Back in business, I see! I'll try to make more of an appearance in this thread than the last.
Anya ,'Bring On The Night'
Literary Buffistas 3: Don't Parse the Blurb, Dear.
There's more to life than watching Buffy the Vampire Slayer! No. Really, there is! Honestly! Here's a place for Buffistas to come and discuss what it is they're reading, their favorite authors and poets. "Geez. Crack a book sometime."
I'll try and turn off the TV and read more books than I have recently.
I have a giant stack of library books that I am reading. Two of them are for bookclub.
Meanwhile, in literary related news, I read in the Blood Horse that Winning Colors just gave birth to a filly by Orientate. This was her first foal since 1999. So I went over to the pedigree query and looked up her progeny. She has a daughter named Golden Colors who is in Japan and has had 4 foals (listed) one of them named Asfaloth and the other Elessar. This led me to look up Elessar (he is the 3rd of that name in the database.) He is the only colt of three thoroughbreds named Elessar listed. One of the other Elessars is a filly whose sire's name is Sindarin. (I distinctly remember another Tolkien-related horse name in a race sometime last year.)
Shiny new thread we got here. Nice!
So, Raq, did you like House of Leaves? I got it for Christmas, but it's daunting.
Oh, someone loaned that to me recently but I haven't gotten to it yet. I'll be intrigued to hear what people think.
Not Raq, but I loved that book. At some point I need to go back and read just the footnotes, which I ended up kind of skimming the first time around.

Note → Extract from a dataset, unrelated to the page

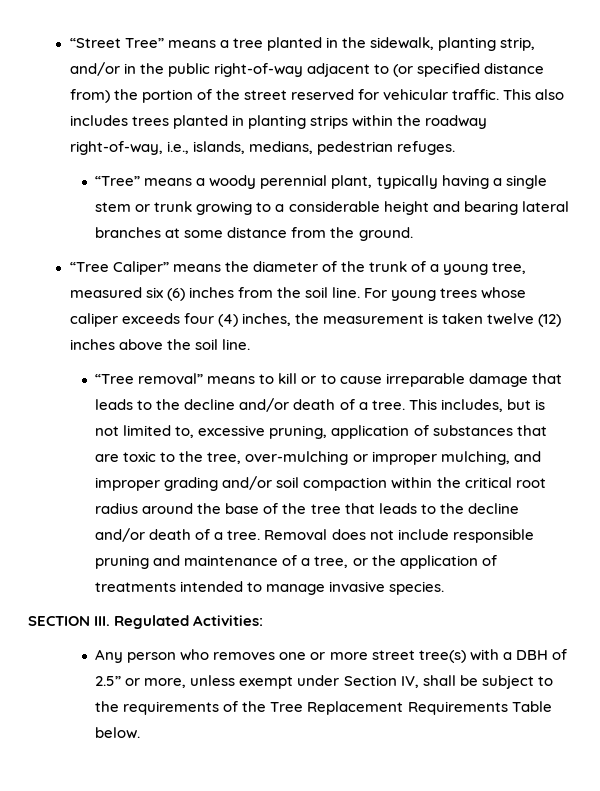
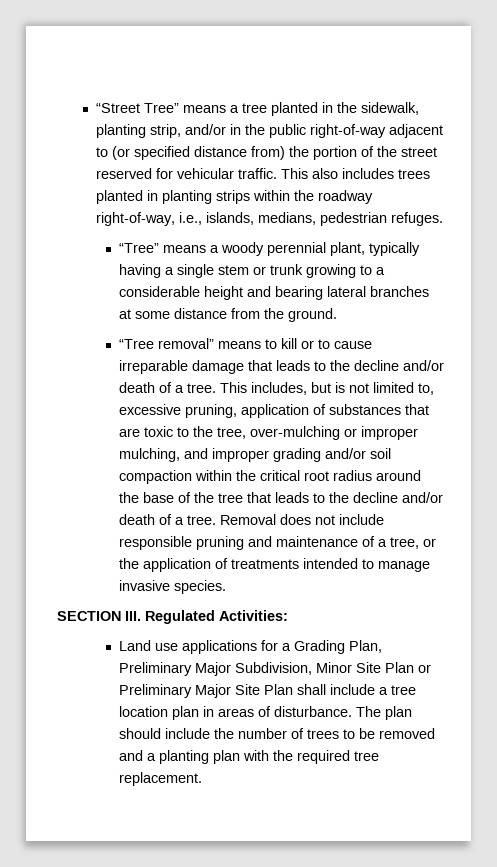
- “Tree Caliper” means the diameter of the trunk of a young tree, measured six (6) inches from the soil line. For young trees whose caliper exceeds four (4) inches, the measurement is taken twelve (12) inches above the soil line.
- Any person who removes one or more street tree(s) with a DBH of 2.5” or more, unless exempt under Section IV, shall be subject to the requirements of the Tree Replacement Requirements Table below.
+ Land use applications for a Grading Plan, Preliminary Major Subdivision, Minor Site Plan or Preliminary Major Site Plan shall include a tree location plan in areas of disturbance. The plan should include the number of trees to be removed and a planting plan with the required tree replacement.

I'm reading a book called "Misquoing Jesus" (too lazy to look up author). It's about how the manuscripts for the New Testament have changed over the years and how the modern Bible is different from earlier editions. He's going into detail about how textual criticism is done, especially in the Biblical areas. The author's a hoot, too. In describing a scholar, he described the man as having great respect "among the people who cared about such things." He also describes a flaming war conducted by pamphlets beween two disagreeing scholars. "Ah, those were the days," he writes.
I'm going to have to get his other books on early Christianity and Scriptural variance. I had no idea had conceive such a vivid interest in such arcana.
Early Christianity, and the development of the Christian Bible, is really fascinating stuff. If you're interested in the Gnostic stuff that didn't end up in the Bible, there's a great book by Elaine Pagels about the Gospel of Thomas called Beyond Belief.
For the history part of early Christianity, there's a great Frontline documentary called From Jesus to Christ that usually is rerun at Easter and Christmas. One of my favorite talking heads on that documentary is Father John Dominic Crossan, a little Irish priest from Chicago who reminds me of Barry Fitzgerald with a PhD and a wicked sense of humor. He has a book called The Birth of Christianity: Discovering What Happened in the Years Immediately After the Execution of Jesus that I've been meaning to pick up.
I'm going to have to track down my book on the development of the cult of the Virgin Mary (by Antonia Fraser?) and read it again. I love history, but the ongoing portrayal of major things (attitudes towards the Virgin, what books are considered Scriptures, "The Commisar Vanishes", et al.) are like scholarly CSI episodes. Deducing entire events from scraps of clues.